Netflix版「呪怨」考
※もろにネタバレしてるので観賞後に観てね。
めちゃくちゃ楽しみにしてたし、なぜこんなに自分が楽しみにしてたのかよくわかんなかったんだけど(ある意味直感的な部分を信じていた)いやはや呪怨の歴史、Jホラーの歴史を塗り替えた大怪作だと思いやす。最高に怖かった、面白かった。
邪眼霊、女優霊、初期ほん怖(特に霊のうごめく家からの明確なオマージュ!)や、はたまたガイラ監督、松村克弥監督などの怪しいビデオバブル期の作品群、脚本は高橋洋、更に特殊造形はスクリーミングマッドジョージ(!)とこれまで脈絡と受け継がれてきたJホラーのエッセンスを全てぶちこみまくり終始異様なテンションで進んでいくの圧巻。
更には90年代の凶悪事件関連を織り交ぜてて、妊婦の腹に固定電話は未解決の名古屋妊婦切り裂き事件からの着想かと思われるし(にしてもここまでやるかというくらい徹底した描写で凄まじい)、殺害後のカップラーメンを食べる某未解決事件、あと東電OL殺人事件(ロケ地が実際の渋谷円山町の泰子地蔵付近、映画美学校の近く)などなども盛り込まれてた気がしやす。他にも誰もが知ってる胸糞事件が要所要所でふわっと紹介されていく感じでこのあたりの取り扱いに賛否が分かれそう(自分はこういうとき鮮血の美学に習いit's only a movieと唱えます) 。新潮社の実録事件殺人関連本をずっと読まされてる感じ。
監督の三宅唱監督は調べると84年生まれなので私とおそらく同い年くらいなんだけど、こういう事件とか文化をもろに浴びたのが90年代中〜後半の多感な時期だったから妙にリアルに感じとれやした。世の中まじでどうなっちゃうんだろうという不安。(そして今も続く絶望) 劇中はしっかりブラウン管のTVで細かい配慮も最高(こういうとこ大事すよね) モノクロの映像を差し込む描写も斬新で、playbackもモノクロでしたよね(上映当時めちゃくちゃプッシュされてて観よう観よう思ってたら終了しててまだ観れてません)

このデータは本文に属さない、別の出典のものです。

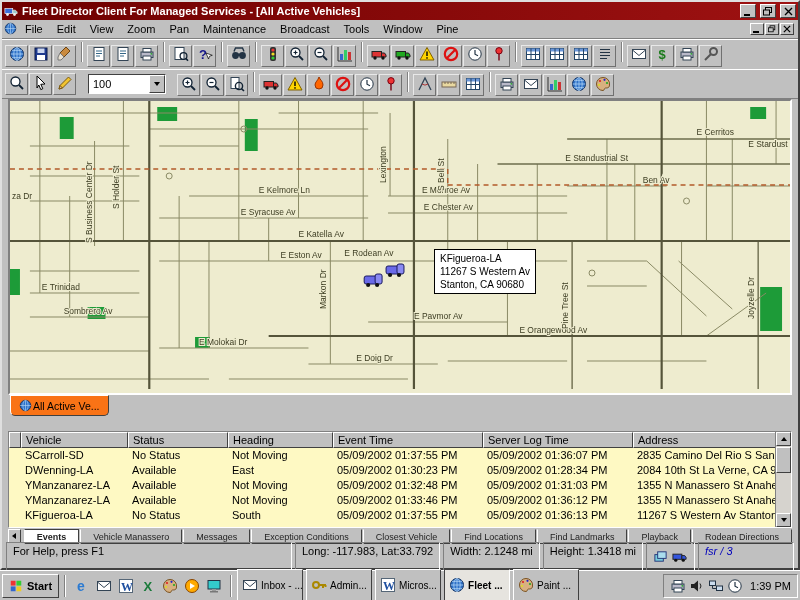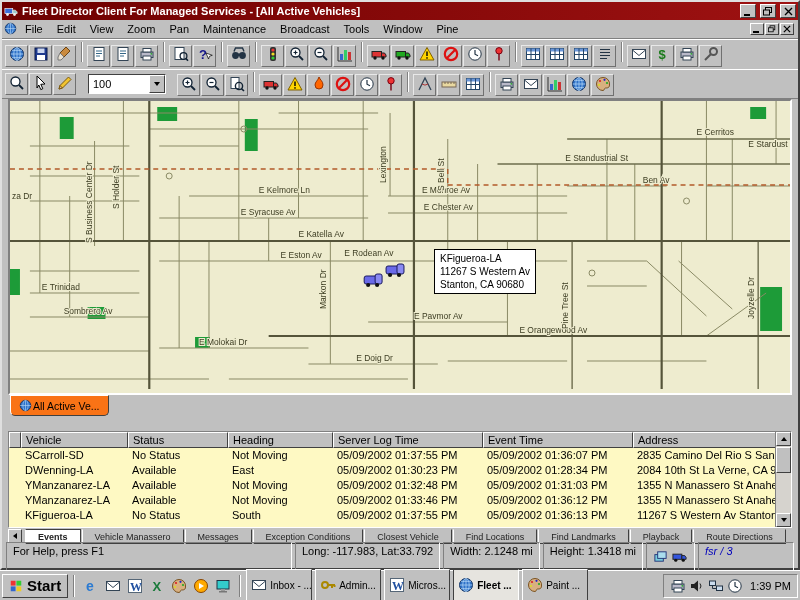"Server Log Time" span.hcell { order: before "Event Time" -> after "Event Time" }
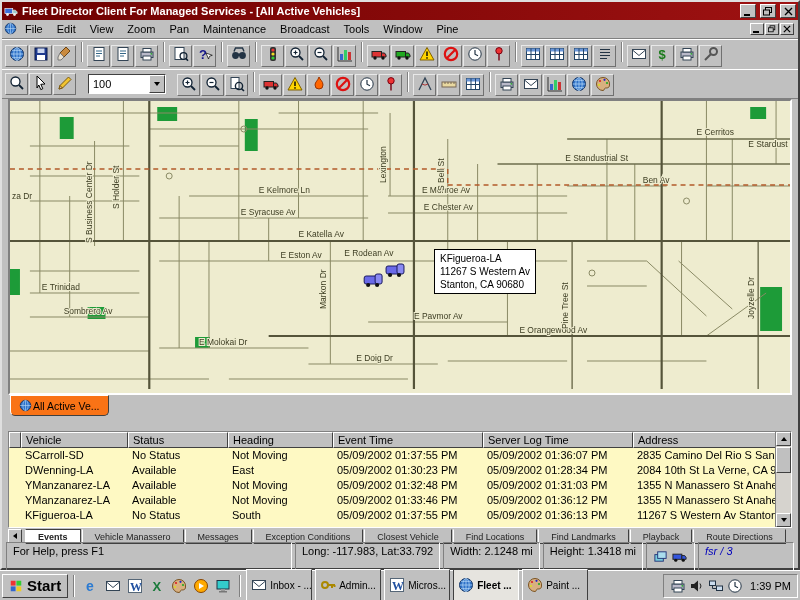"Route Directions" span.vtab { text: Route -> Rodean }
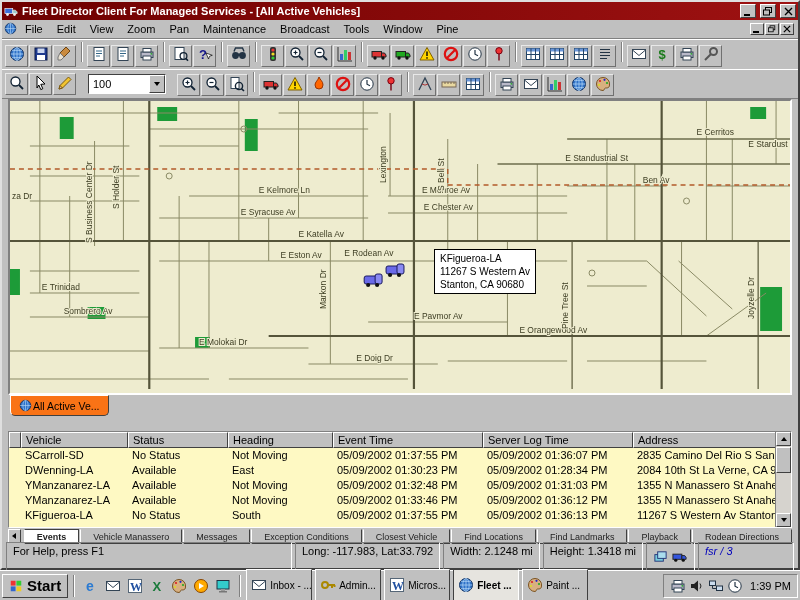"Start" .startbtn { font-size: 15px -> 11px }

あとed曲が(二階堂奥歯が大好きな)デッドカンダンスぽくてイカしてる。不穏。
最終話ラストはまさに黒沢清のCURE。明日からも恐怖!
補完に
夜なかなか寝付けなくなり、悪夢を見がちになり、風呂に入るのが怖くなり、背後が常に気になり、自分の住んでいる家がなんなのか大島てるで調べたくなる(でも怖くて調べられない)、と観賞後多重に苦しめられる6話各約30分。精神を削られながら観るはめになるので、ホラーが苦手な人は絶対観ないほうがよいよ!と逆リコメンドしておきやす。
追記(7/9)
Apple music で噂のソンカイノ聴きながらどぞ。
https://music.apple.com/jp/album/sonkayno/1093727477?i=1093727591
観終わってから毎日のように柴研(恐怖を総合的に楽しむサークル)メンバーや友人から連絡があり最高だったと連絡があり毎日呪怨のこと考えざるを得ない状況で追い恐怖。色々考察とかも出てきてて面白くなってきやしたね!ちなみに私が観た中で面白かったものをいくつか
・三宅監督インタビュー・・・「忌まわしい」についてが興味深い!
・深堀りしすぎでいつもはんぱない考察動画を出してる大島育宙氏。シリーズの過去出演者が別キャラで~は気づいてなかった!すげえ。(ちなみに氏の怪談も最高なんだけど最近あんまりやってないのかな)
・私が絶大に信用している最高の映画考察youtuber「茶一郎」氏も早速アップしてました。本当にいい声&見やすいパワポ。屋根裏と子宮のイメージぶっ飛びすぎててやばいす。